** Material shown follows **

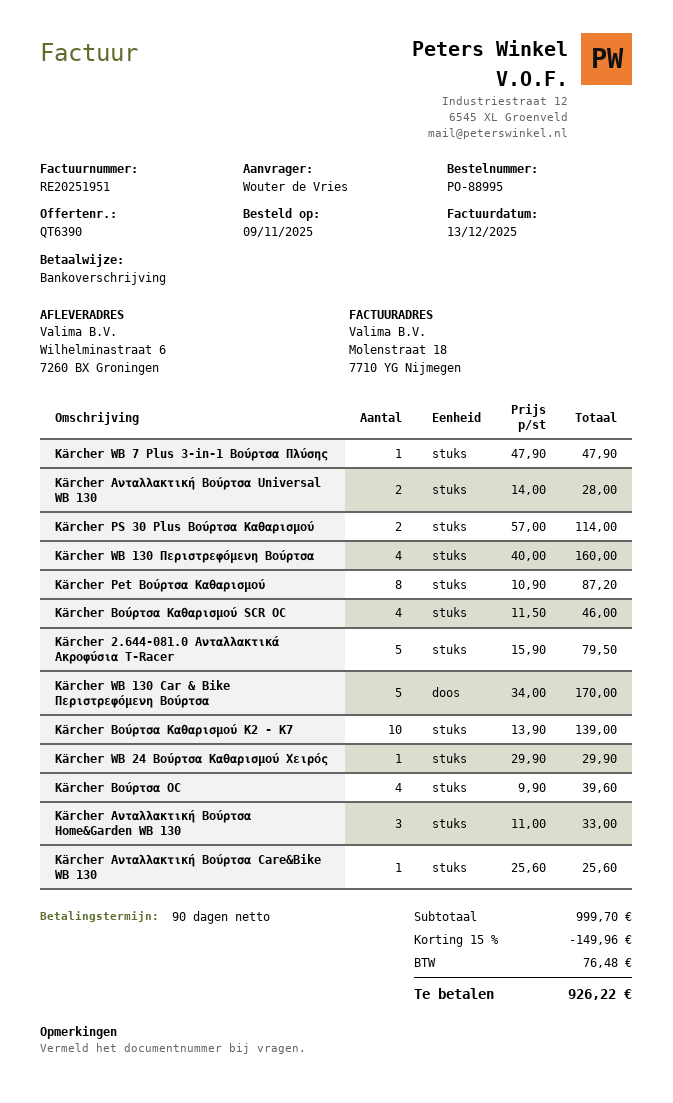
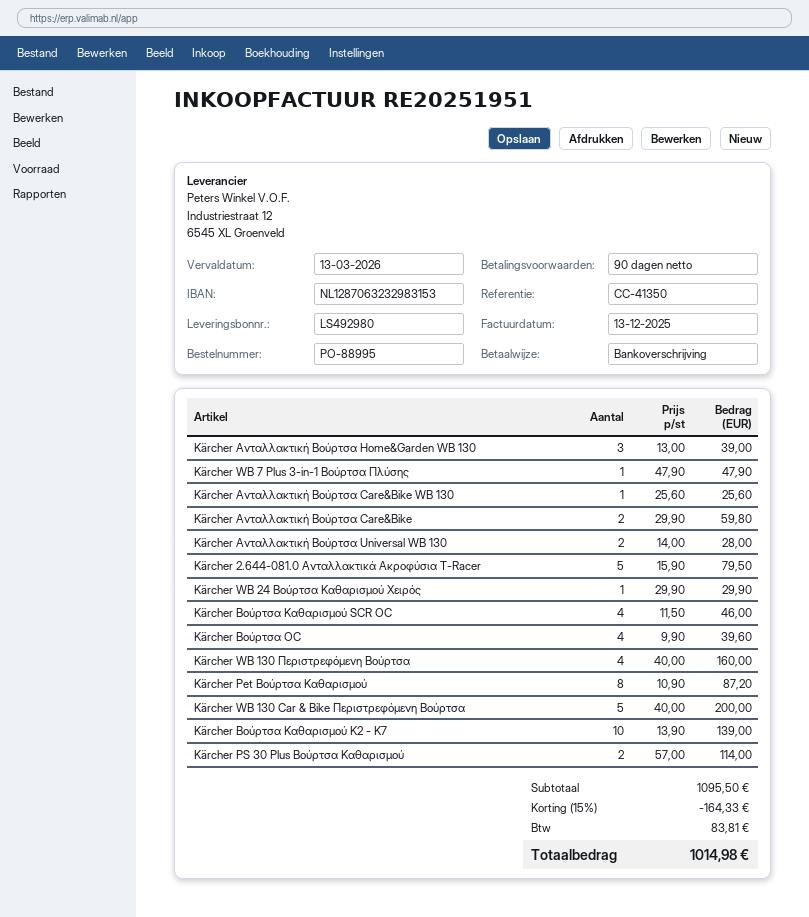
Kärcher WB 130 Car & Bike Περιστρεφόμενη Βούρτσα: 5 x 34.00 = 170.00 -> 5 x 40.00 = 200.00
Kärcher Ανταλλακτική Βούρτσα Home&Garden WB 130: 3 x 11.00 = 33.00 -> 3 x 13.00 = 39.00
Kärcher Ανταλλακτική Βούρτσα Care&Bike: none -> 2 x 29.90 = 59.80
subtotal: 999.70 -> 1095.50
discount: 15% = 149.96 -> 15% = 164.33
tax: 76.48 -> 83.81
total: 926.22 -> 1014.98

** End of Material shown **

## What needs to be done
Only lines holding the word "Βούρτσα" are wanted; copy each one from the listing.

## Output for this exercise
Kärcher WB 130 Car & Bike Περιστρεφόμενη Βούρτσα: 5 x 34.00 = 170.00 -> 5 x 40.00 = 200.00
Kärcher Ανταλλακτική Βούρτσα Home&Garden WB 130: 3 x 11.00 = 33.00 -> 3 x 13.00 = 39.00
Kärcher Ανταλλακτική Βούρτσα Care&Bike: none -> 2 x 29.90 = 59.80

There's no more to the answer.